In fünf Werkstätten sammelten Jugendliche Erfahrungen für ihre Berufswahl.
Berufliche SchulenSägen, feilen, frisieren oder pflegen – an den Beruflichen Schulen Schramberg wurde Berufsorientierung jetzt ganz praktisch umgesetzt. Schülerinnen und Schüler der zweijährigen Berufsfachschule erhielten bei einer besonderen Veranstaltung die Möglichkeit, verschiedene Ausbildungsberufe hautnah zu erleben.

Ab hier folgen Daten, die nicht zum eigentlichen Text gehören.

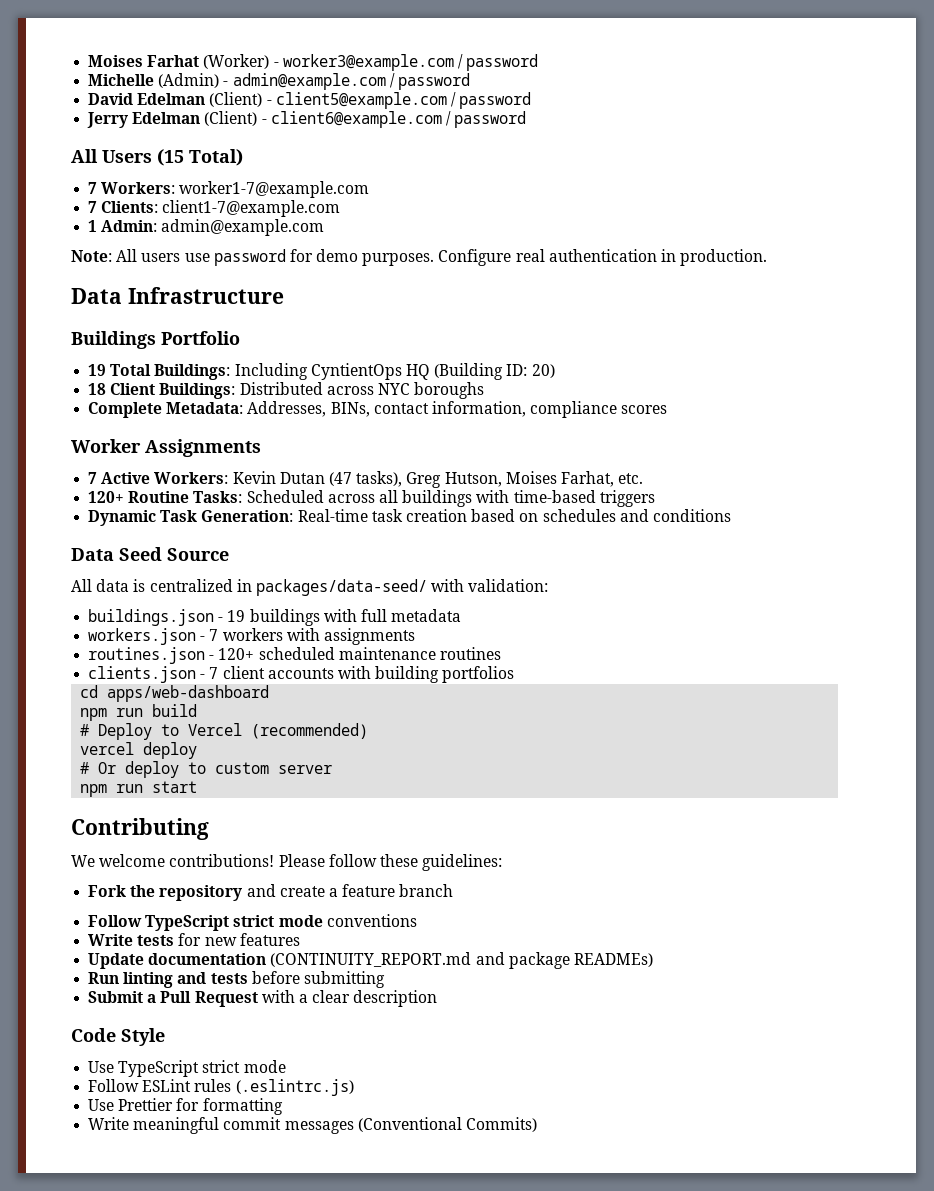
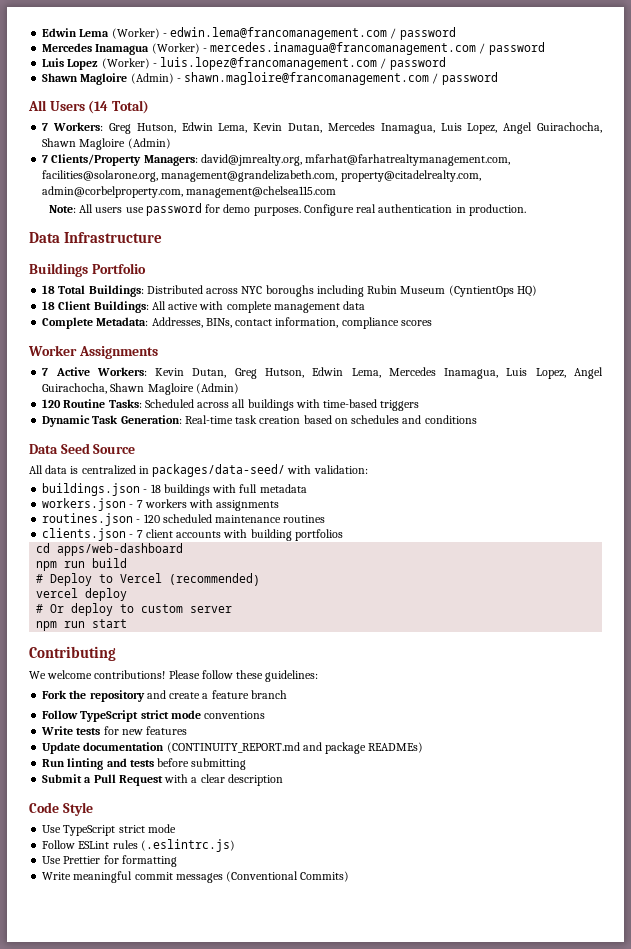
- Moises Farhat (Worker) - worker3@example.com / password
- Michelle (Admin) - admin@example.com / password
- David Edelman (Client) - client5@example.com / password
- Jerry Edelman (Client) - client6@example.com / password
+ Edwin Lema (Worker) - edwin.lema@francomanagement.com / password
+ Mercedes Inamagua (Worker) - mercedes.inamagua@francomanagement.com / password
+ Luis Lopez (Worker) - luis.lopez@francomanagement.com / password
+ Shawn Magloire (Admin) - shawn.magloire@francomanagement.com / password
- All Users (15 Total)
+ All Users (14 Total)
- 7 Workers: worker1-7@example.com
- 7 Clients: client1-7@example.com
- 1 Admin: admin@example.com
+ 7 Workers: Greg Hutson, Edwin Lema, Kevin Dutan, Mercedes Inamagua, Luis Lopez, Angel Guirachocha, Shawn Magloire (Admin)
+ 7 Clients/Property Managers: david@jmrealty.org, mfarhat@farhatrealtymanagement.com, facilities@solarone.org, management@grandelizabeth.com, property@citadelrealty.com, admin@corbelproperty.com, management@chelsea115.com
- 19 Total Buildings: Including CyntientOps HQ (Building ID: 20)
- 18 Client Buildings: Distributed across NYC boroughs
+ 18 Total Buildings: Distributed across NYC boroughs including Rubin Museum (CyntientOps HQ)
+ 18 Client Buildings: All active with complete management data
- 7 Active Workers: Kevin Dutan (47 tasks), Greg Hutson, Moises Farhat, etc.
- 120+ Routine Tasks: Scheduled across all buildings with time-based triggers
+ 7 Active Workers: Kevin Dutan, Greg Hutson, Edwin Lema, Mercedes Inamagua, Luis Lopez, Angel Guirachocha, Shawn Magloire (Admin)
+ 120 Routine Tasks: Scheduled across all buildings with time-based triggers
- buildings.json - 19 buildings with full metadata
+ buildings.json - 18 buildings with full metadata
- routines.json - 120+ scheduled maintenance routines
+ routines.json - 120 scheduled maintenance routines

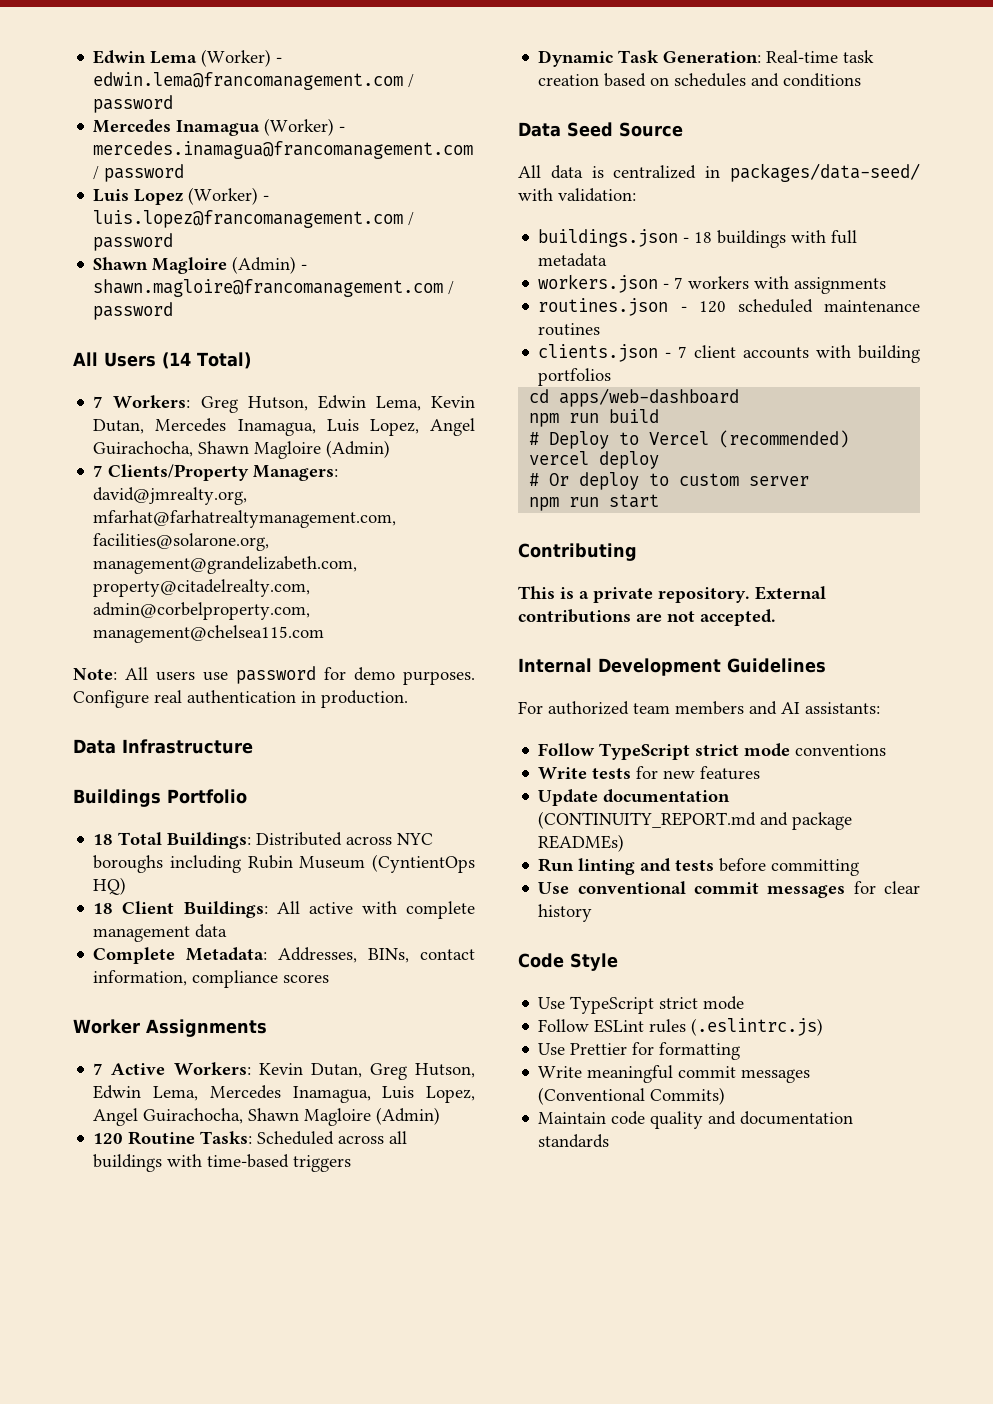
- We welcome contributions! Please follow these guidelines:
- Fork the repository and create a feature branch
+ This is a private repository. External contributions are not accepted.
+ Internal Development Guidelines
+ For authorized team members and AI assistants:
- Run linting and tests before submitting
- Submit a Pull Request with a clear description
+ Run linting and tests before committing
+ Use conventional commit messages for clear history
+ Maintain code quality and documentation standards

Insgesamt fünf Berufsfelder standen zur Auswahl, in denen die Jugendlichen selbst aktiv werden konnten. In der Holztechnik fertigten sie eigene Namensschilder und gestalteten Bumerangs, die sie sogar gravierten und bearbeiteten. In der Metalltechnik entstanden aus Stahlblech individuelle Schlüsselanhänger – vom Zuschneiden über das Bohren bis hin zur Beschriftung mit Schlagstempeln.
Modellköpfe
Auch kreative und soziale Fähigkeiten waren gefragt: In der Körperpflege probierten sich die Schüler an Modellköpfen aus und erlernten erste Frisurtechniken. In der Farbtechnik konnten sie eigene Ideen gestalterisch umsetzen. Einblicke in die Altenpflegehilfe vermittelte ein Lernzirkel, der die vielfältigen Anforderungen dieses Berufsfelds anschaulich machte.

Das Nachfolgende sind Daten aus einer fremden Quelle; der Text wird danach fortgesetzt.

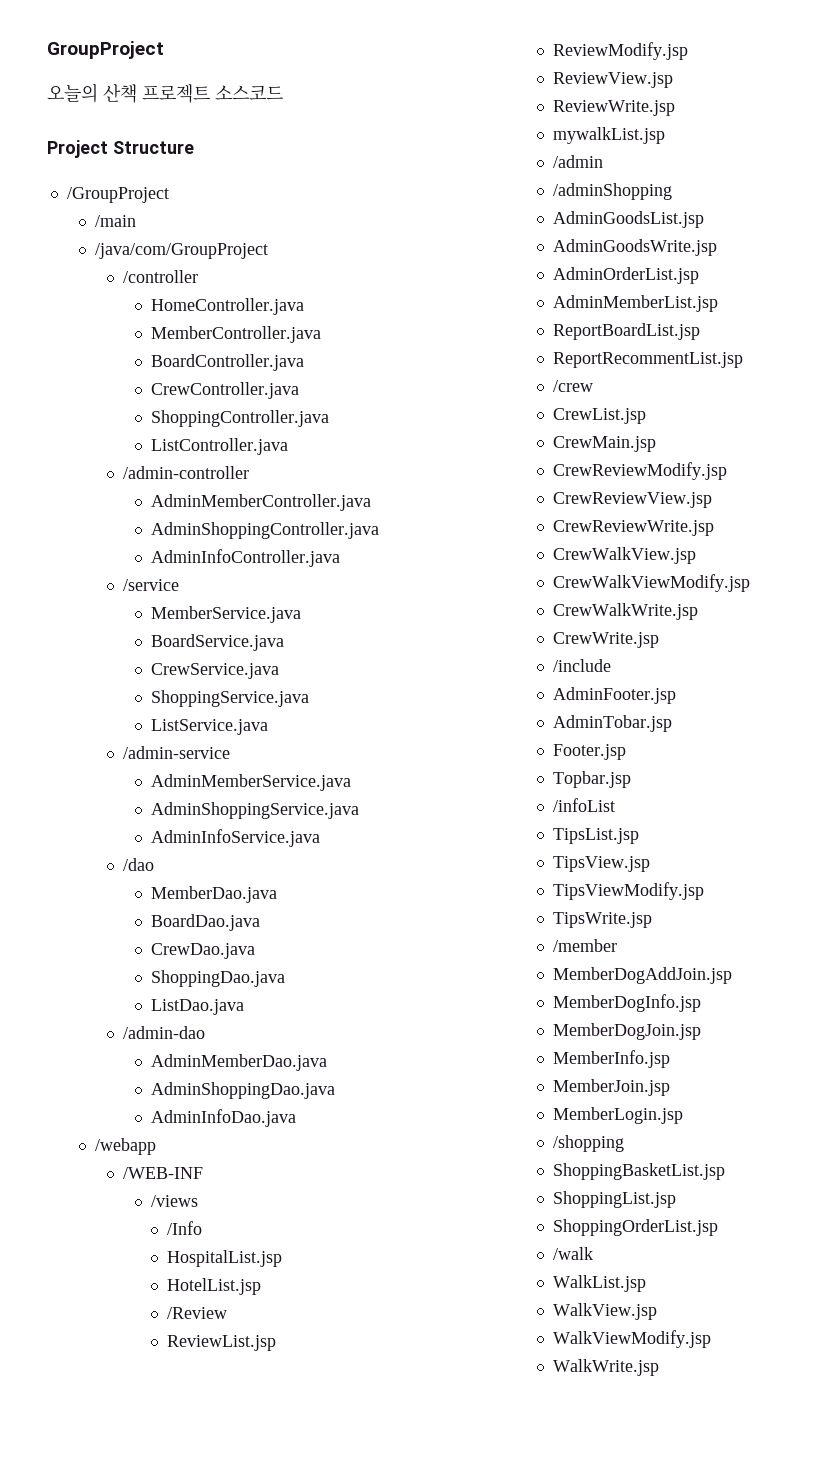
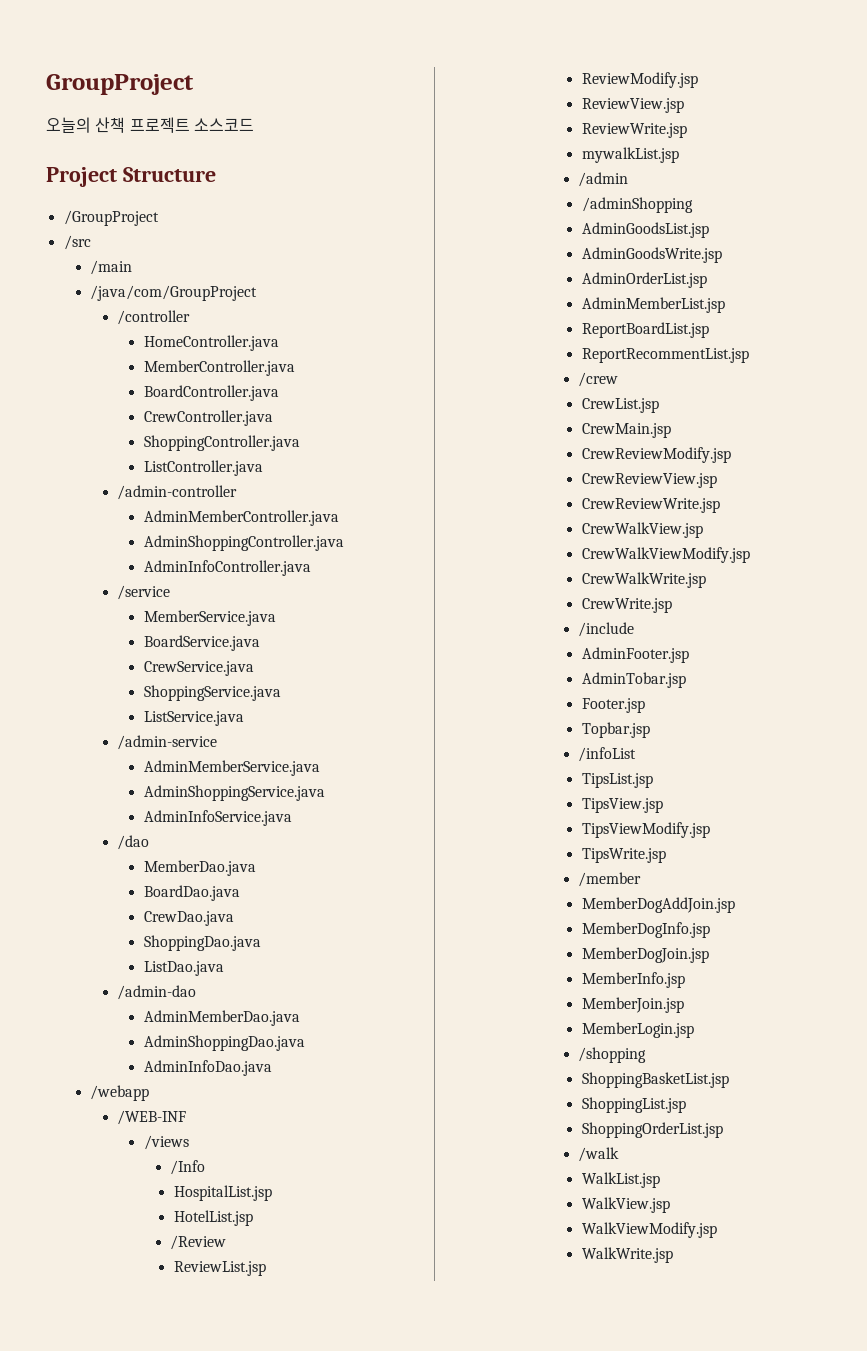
+ /src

Die Resonanz fiel durchweg positiv aus. Die Jugendlichen beteiligten sich engagiert und zeigten großes Interesse. „Sie nahmen das Angebot aktiv an und hatten sichtbar Freude dabei“, berichteten die beteiligten Lehrkräfte. Dass einige Teilnehmer ihre Erfahrungen vertiefen möchten – etwa bei einem erneuten Besuch in der Holzwerkstatt – unterstreicht die nachhaltige Wirkung des Projekts.
Ziel der Veranstaltung ist es, den Schülerinnen und Schülern eine fundierte Grundlage für ihre Berufswahl zu bieten. Gerade im Hinblick auf den angestrebten Abschluss der Fachschulreife im kommenden Jahr sollen sie Berufe nicht nur theoretisch kennenlernen, sondern realistische Einblicke gewinnen. So lassen sich falsche Erwartungen vermeiden, die häufig zu Ausbildungsabbrüchen führen.
Aktiver Partner
Schulleiter Axel Rombach betont die Chancen für junge Menschen in der Region: Es gebe zahlreiche attraktive Ausbildungsplätze, die eine solide Basis für die berufliche Zukunft bieten. Entscheidend sei, diese Möglichkeiten zu erkennen und mutig zu nutzen. Die Beruflichen Schulen verstehen sich dabei als aktiver Partner auf dem Weg ins Berufsleben. Lehrkräfte, Auszubildende und Schulsozialarbeit arbeiteten bei der Umsetzung eng zusammen. Die organisatorische Leitung lag bei Fachlehrerin Anja Thier, die das Projekt koordinierte. Mit praxisnahen Einblicken und vielfältigen Erfahrungen wurde der Berufsorientierungstag so für viele Jugendliche zu einem wichtigen Schritt in Richtung Zukunft.